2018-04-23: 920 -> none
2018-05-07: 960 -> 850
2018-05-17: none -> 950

* * *

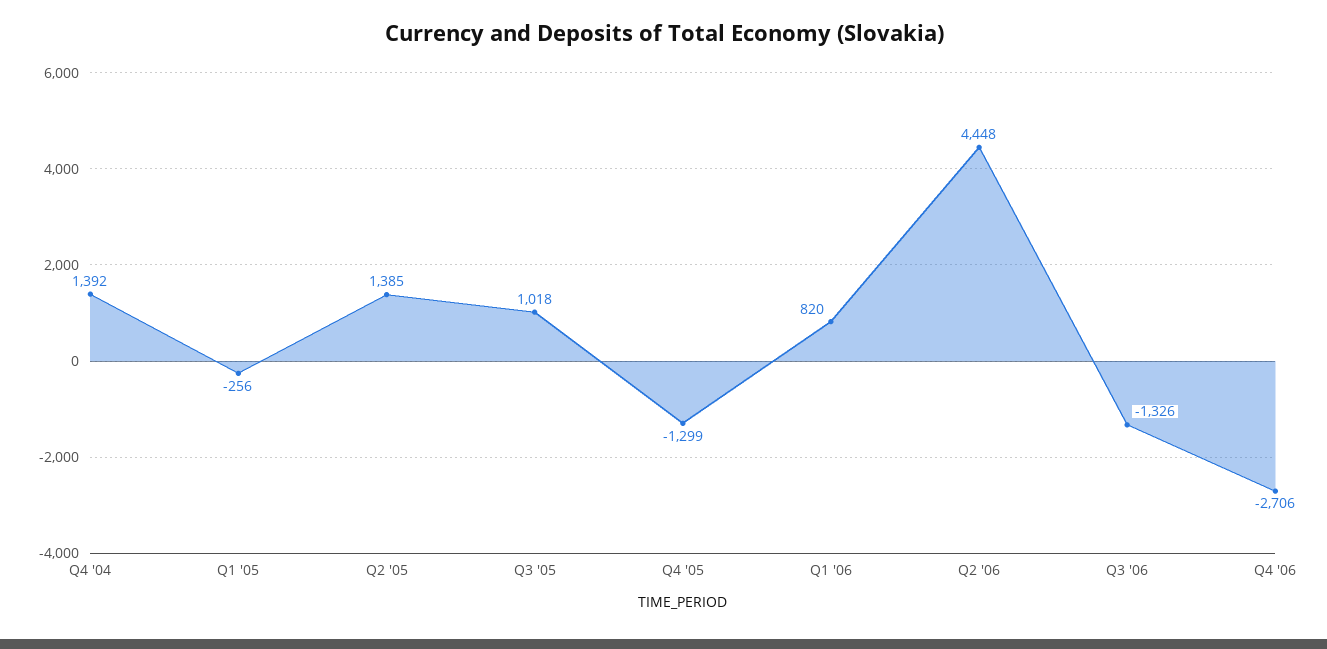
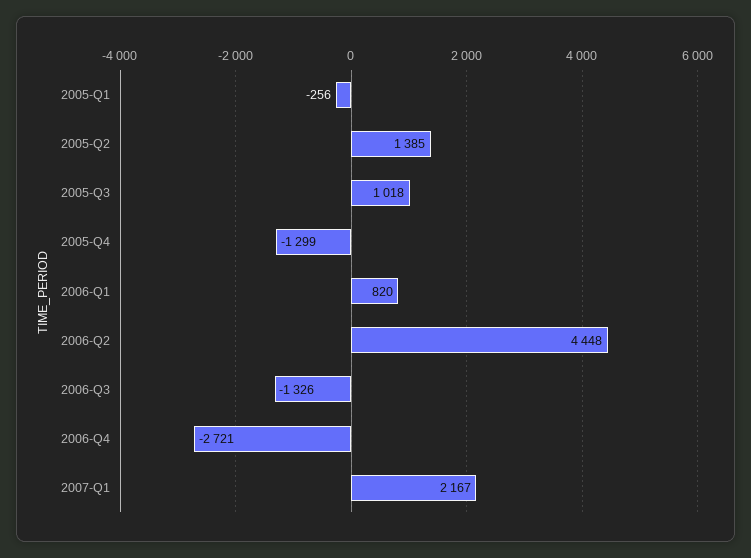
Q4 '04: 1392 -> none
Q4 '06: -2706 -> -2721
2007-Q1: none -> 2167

--

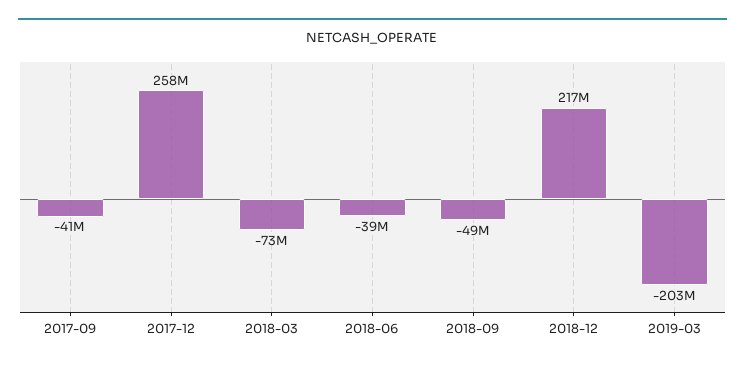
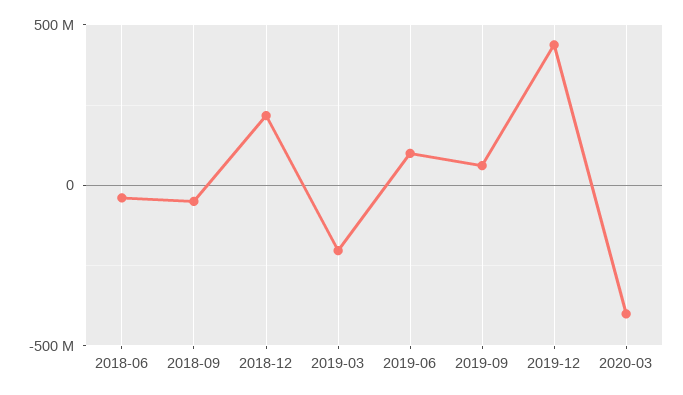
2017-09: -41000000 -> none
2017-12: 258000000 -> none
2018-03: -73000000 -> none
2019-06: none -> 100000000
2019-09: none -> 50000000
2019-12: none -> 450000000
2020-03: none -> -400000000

How to complete this task ▸
Would you quote everything above from the line containing "2018-04-23: 920 -> none" down to the line containing "2018-05-17: none -> 950"? Include both of those lines and nothing else.

Task result ▸
2018-04-23: 920 -> none
2018-05-07: 960 -> 850
2018-05-17: none -> 950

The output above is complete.